See tr(1) and wc(1) for their functionality.
The shells csh(1), ksh(1), and sh(1), each have an echo built-in command, which, by default, will have precedence, and will be invoked if
the user calls echo without a full pathname. /usr/ucb/echo and csh's echo() have an -n option, but do not understand back-slashed escape
characters. sh's echo(), ksh's echo(), and /usr/bin/echo, on the other hand, understand the black-slashed escape characters, and ksh's
echo() also understands a as the audible bell character; however, these commands do not have an -n option.

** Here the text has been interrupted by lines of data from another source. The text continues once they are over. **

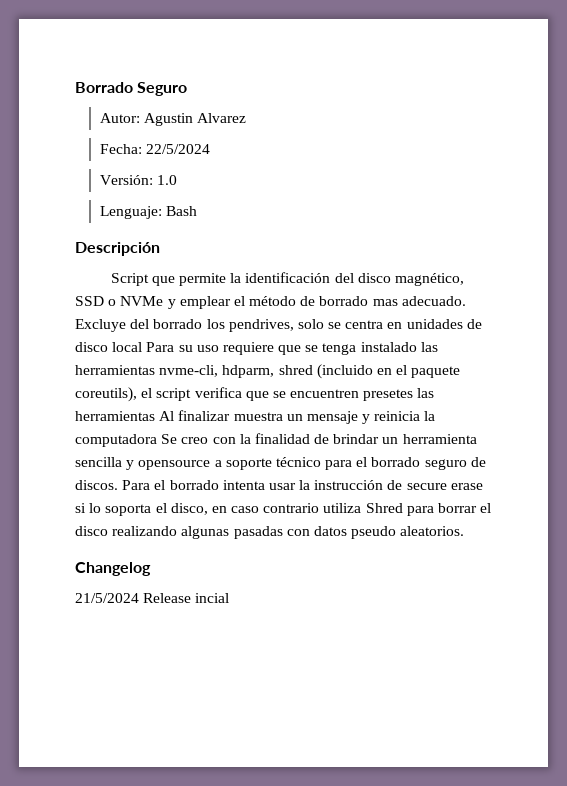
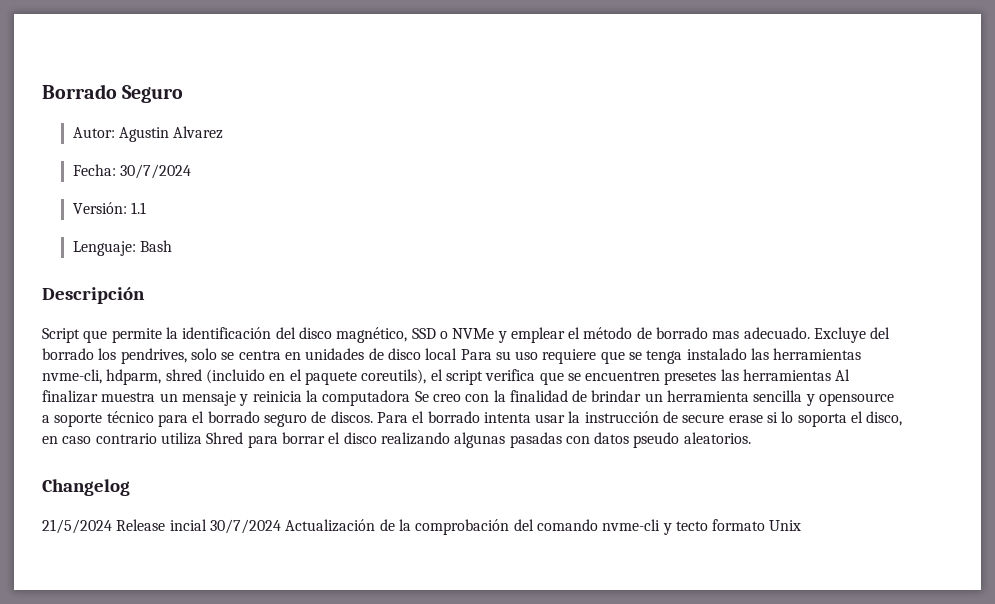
- Fecha: 22/5/2024
+ Fecha: 30/7/2024
- Versión: 1.0
+ Versión: 1.1
- 21/5/2024 Release incial
+ 21/5/2024 Release incial 30/7/2024 Actualización de la comprobación del comando nvme-cli y tecto formato Unix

OPTIONS -n Do not add the NEWLINE to the output.
ATTRIBUTES
See attributes(5) for descriptions of the following attributes:
+-----------------------------+-----------------------------+
| ATTRIBUTE TYPE | ATTRIBUTE VALUE |
+-----------------------------+-----------------------------+
|Availability |SUNWscpu |
+-----------------------------+-----------------------------+
SEE ALSO csh(1), echo(1), ksh(1), sh(1), tr(1), wc(1), attributes(5)NOTES
The -n option is a transition aid for BSD applications, and may not be supported in future releases.